Instauration de quarantaines, invention de méthodes de désinfection : les grandes épidémies ont tout d'abord marqué "notre système sanitaire", explique l'historien et démographe Patrice Bourdelais, de l'Ecole des hautes études en sciences sociales (EHESS).
La grippe dite "espagnole" à la fin de la Première Guerre mondiale a eu "un effet structurant sur l'histoire de la santé", souligne le géographe Freddy Vinet, de l'Université Paul Valéry de Montpellier.
Cette grande pandémie moderne avec ses 50 millions de morts a fait prendre conscience de la nécessité d'une gestion mondiale du risque infectieux et fait émerger une génération de jeunes médecins spécialistes des virus.

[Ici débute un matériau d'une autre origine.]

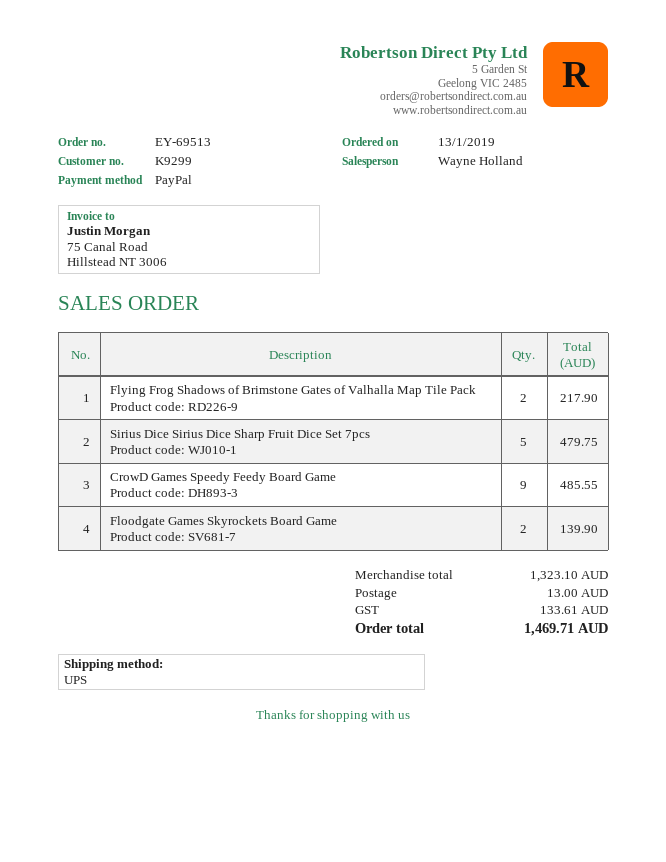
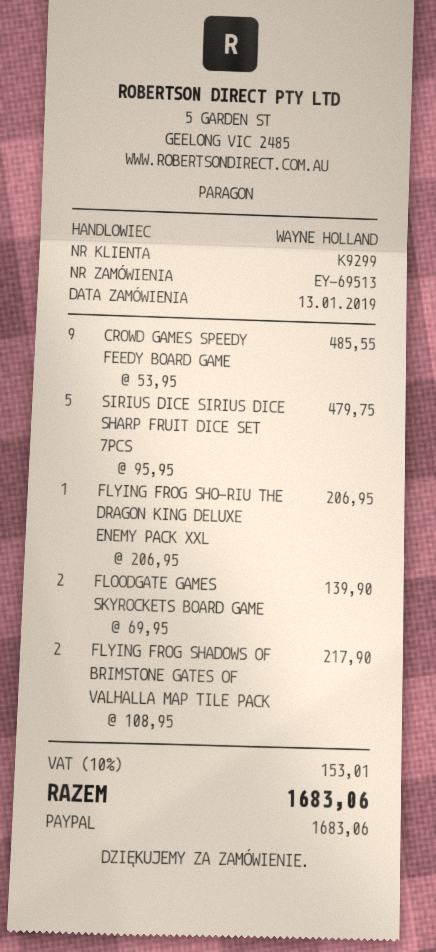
FLYING FROG SHO-RIU THE DRAGON KING DELUXE ENEMY PACK XXL: none -> 1 for 206.95
shipping: 13.00 -> none
tax: 133.61 -> 153.01
total: 1469.71 -> 1683.06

Autre type d'impact: "Sur le plan des comportements, s'est créée une distance minimale à l'autre qui est supérieure dans nos sociétés occidentales à ce qu'elle est dans d'autres", indique M. Bourdelais. Les épidémies conduisent aussi à la désignation de boucs émissaires, selon cet historien. "Nous avons vécu un petit épisode de xénophobie contre les Chinois au début de la présente épidémie", rappelle-t-il.
Durant la grande épidémie de peste qui ravage l'Europe médiévale entre 1347 et 1351, les populations juives sont la cible d'attaques exacerbées, parfois de massacres comme en 1349 à Strasbourg, où près de 1.000 Juifs sont brûlés.

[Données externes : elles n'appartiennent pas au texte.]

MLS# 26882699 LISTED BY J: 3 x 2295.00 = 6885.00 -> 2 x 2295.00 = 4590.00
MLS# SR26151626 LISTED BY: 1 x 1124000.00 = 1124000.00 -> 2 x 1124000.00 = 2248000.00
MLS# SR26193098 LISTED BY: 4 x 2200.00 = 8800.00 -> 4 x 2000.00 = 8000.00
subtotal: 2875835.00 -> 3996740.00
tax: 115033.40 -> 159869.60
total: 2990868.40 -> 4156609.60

Les grands épisodes de peste induisent aussi des "réactions de type épicurien" de fuite en avant, de dépenses sans compter: "Les gens choisissaient le cabaret ou la taverne et vivaient chaque jour comme s'il devait être le dernier", rapportent les historiens britanniques William Naphy et Andrew Spicer dans l'ouvrage "La Peste noire, 1345-1730".
D'autres au contraire choisissent de se retirer du monde, comme le rapporte l'écrivain italien Boccace (1313-1375), qui dans le Décaméron raconte la réclusion volontaire de dix Florentins hors de la ville pour échapper à la peste.
"Une épidémie, c'est une coproduction entre nature et sociétés, entre microbes et humains. Un germe ne devient dangereux que dans certaines circonstances", souligne Laurent-Henri Vignaud.
Ainsi la peste noire ravage à la fin du XIVe siècle une "Europe en pleine forme où les échanges commerciaux sont intenses, les villes populeuses, les campagnes exploitées jusqu'à saturation", dit-il.
La peste profite de cette prospérité, y met fin et sonne l'arrêt du système de servage qui fondait la société médiévale, explique M. Vignaud.
En 1918, la pandémie grippale a des conséquences économiques "finalement assez faibles au regard des effets de la guerre en Europe", note Freddy Vinet. Une exception car en règle générale, les épidémies ont des effets économiques importants, "interrompant les échanges" et "réorientant le commerce vers d'autres voies", selon M. Bourdelais.
A l'époque médiévale, il est probable que la répétition des épidémies de peste sur le bassin méditerranéen ait profité au développement des villes du nord de l'Europe, souligne-t-il.
Aujourd'hui, des crises sanitaires à répétition en Chine, centre manufacturier de la planète, pourraient inciter à diversifier les sites de production et d'approvisionnement, ajoute-t-il.